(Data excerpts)
╔══
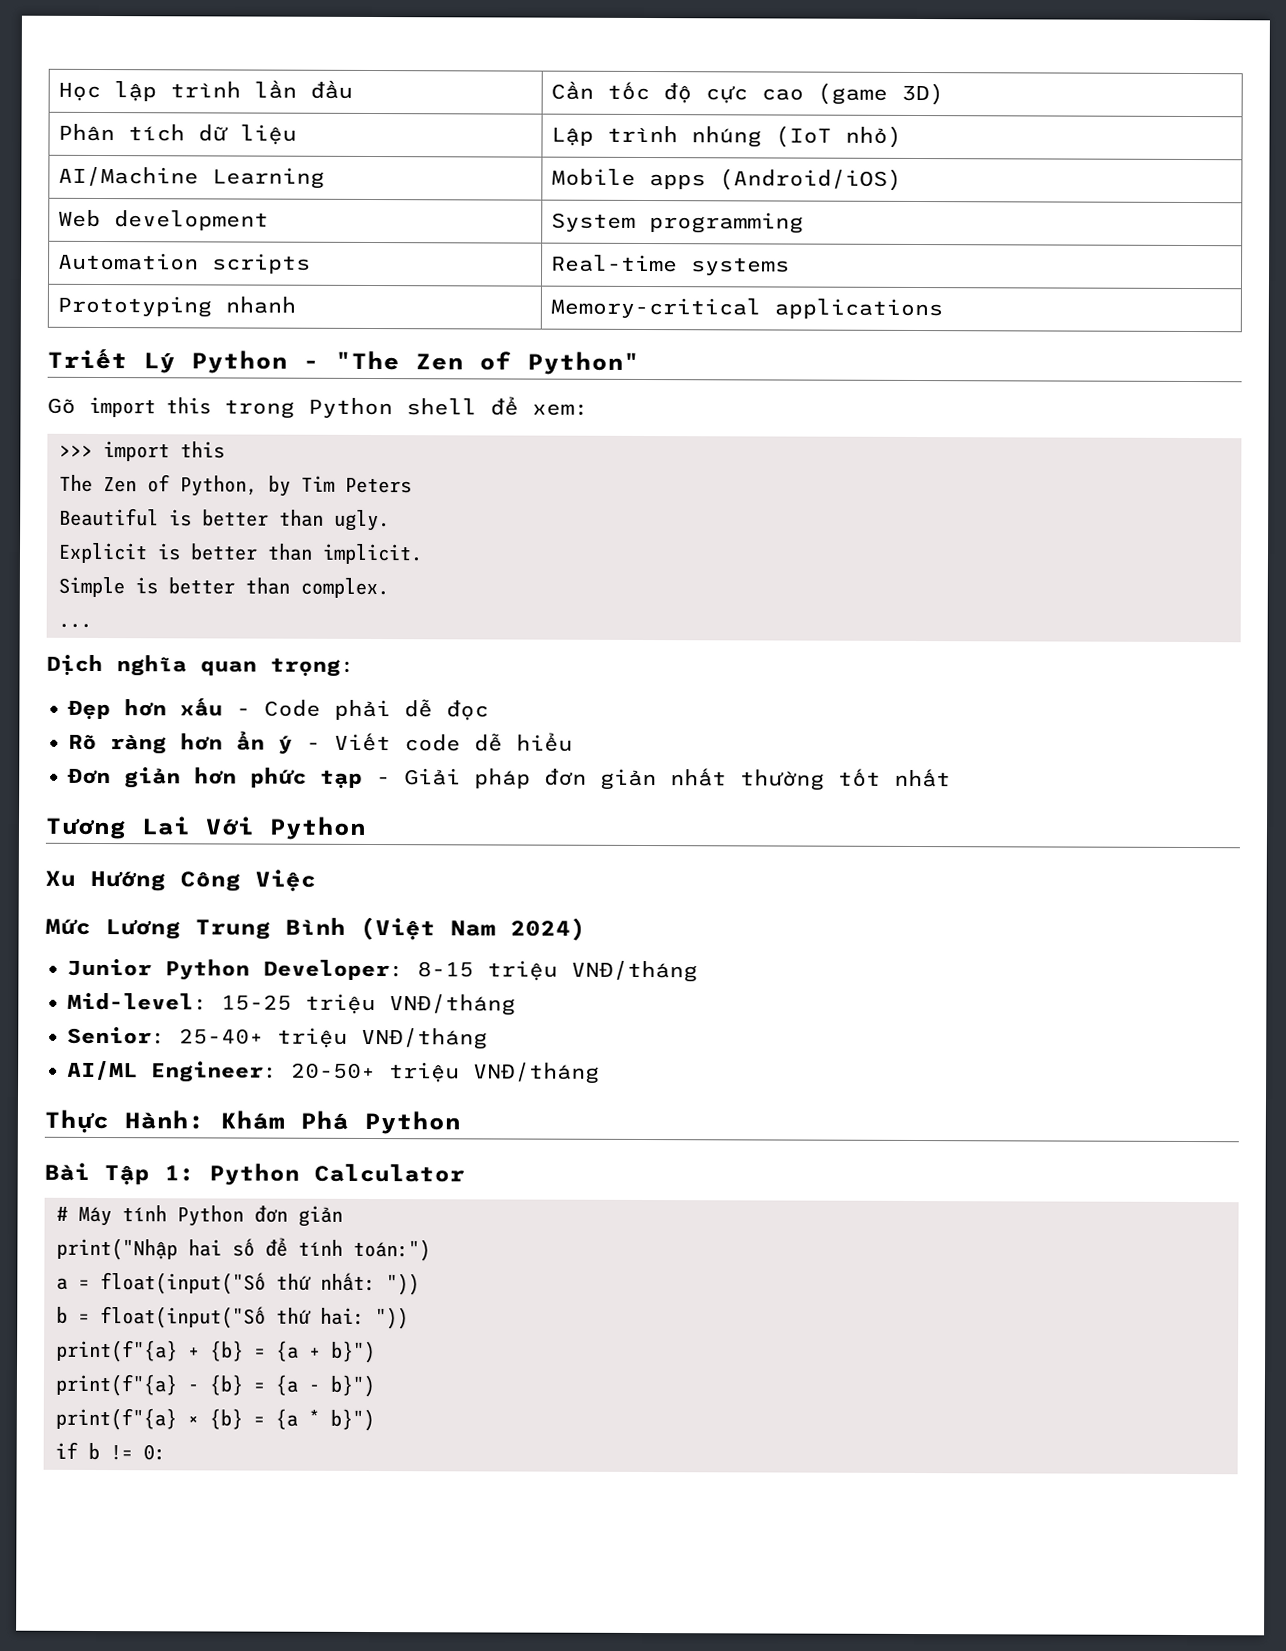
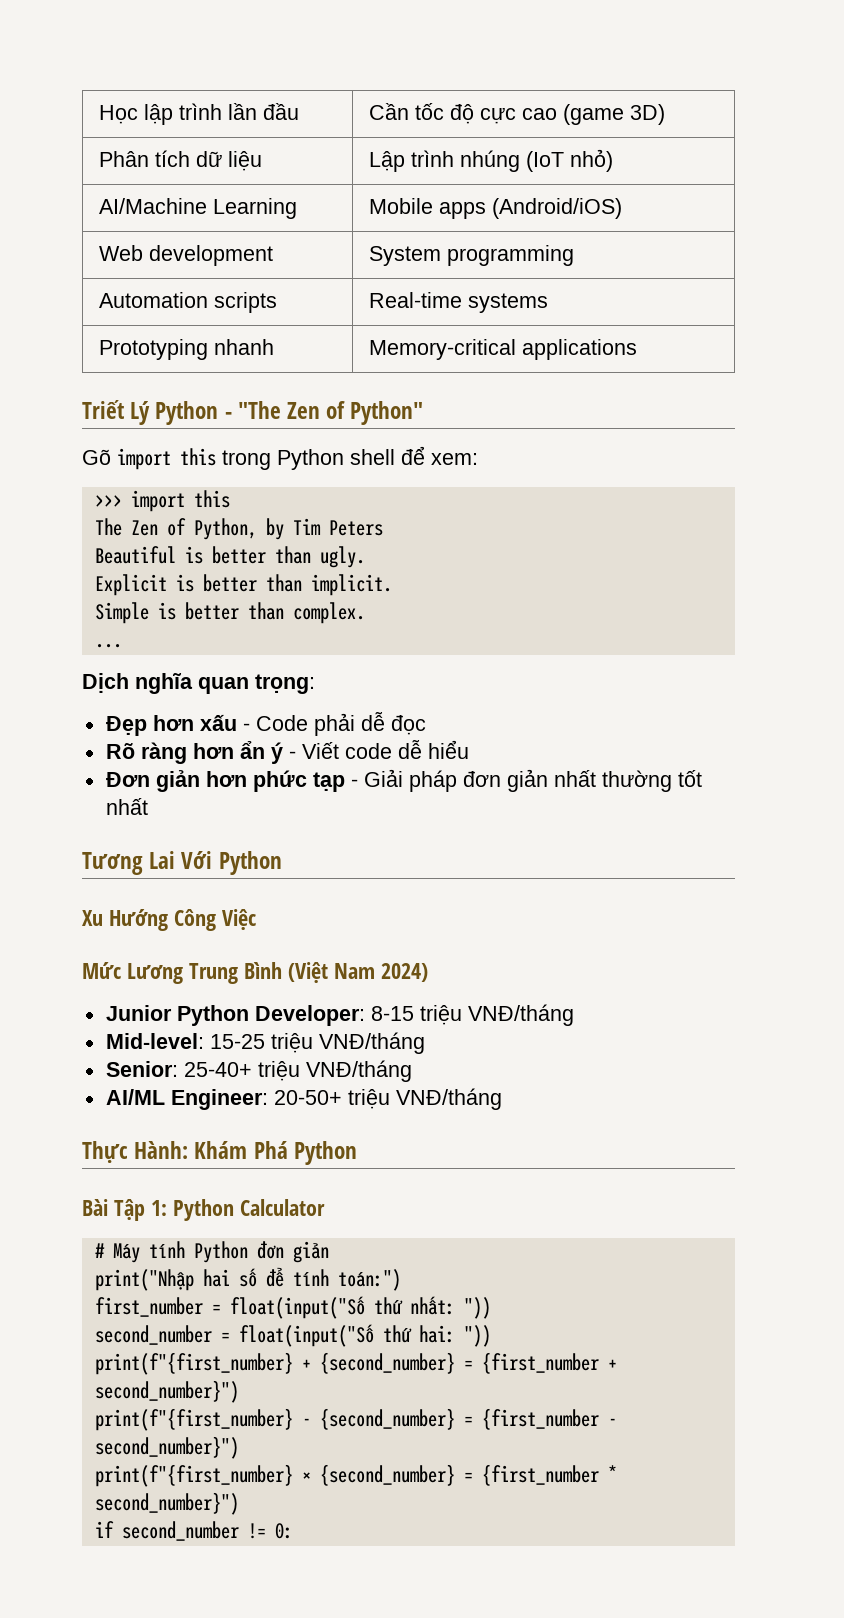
- a = float(input("Số thứ nhất: "))
+ first_number = float(input("Số thứ nhất: "))
- b = float(input("Số thứ hai: "))
+ second_number = float(input("Số thứ hai: "))
- print(f"{a} + {b} = {a + b}")
- print(f"{a} - {b} = {a - b}")
- print(f"{a} × {b} = {a * b}")
+ print(f"{first_number} + {second_number} = {first_number + second_number}")
+ print(f"{first_number} - {second_number} = {first_number - second_number}")
+ print(f"{first_number} × {second_number} = {first_number * second_number}")
- if b != 0:
+ if second_number != 0:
╚══
Find every line in the records that has the word "float". Copy those lines.

OUTPUT –
- a = float(input("Số thứ nhất: "))
+ first_number = float(input("Số thứ nhất: "))
- b = float(input("Số thứ hai: "))
+ second_number = float(input("Số thứ hai: "))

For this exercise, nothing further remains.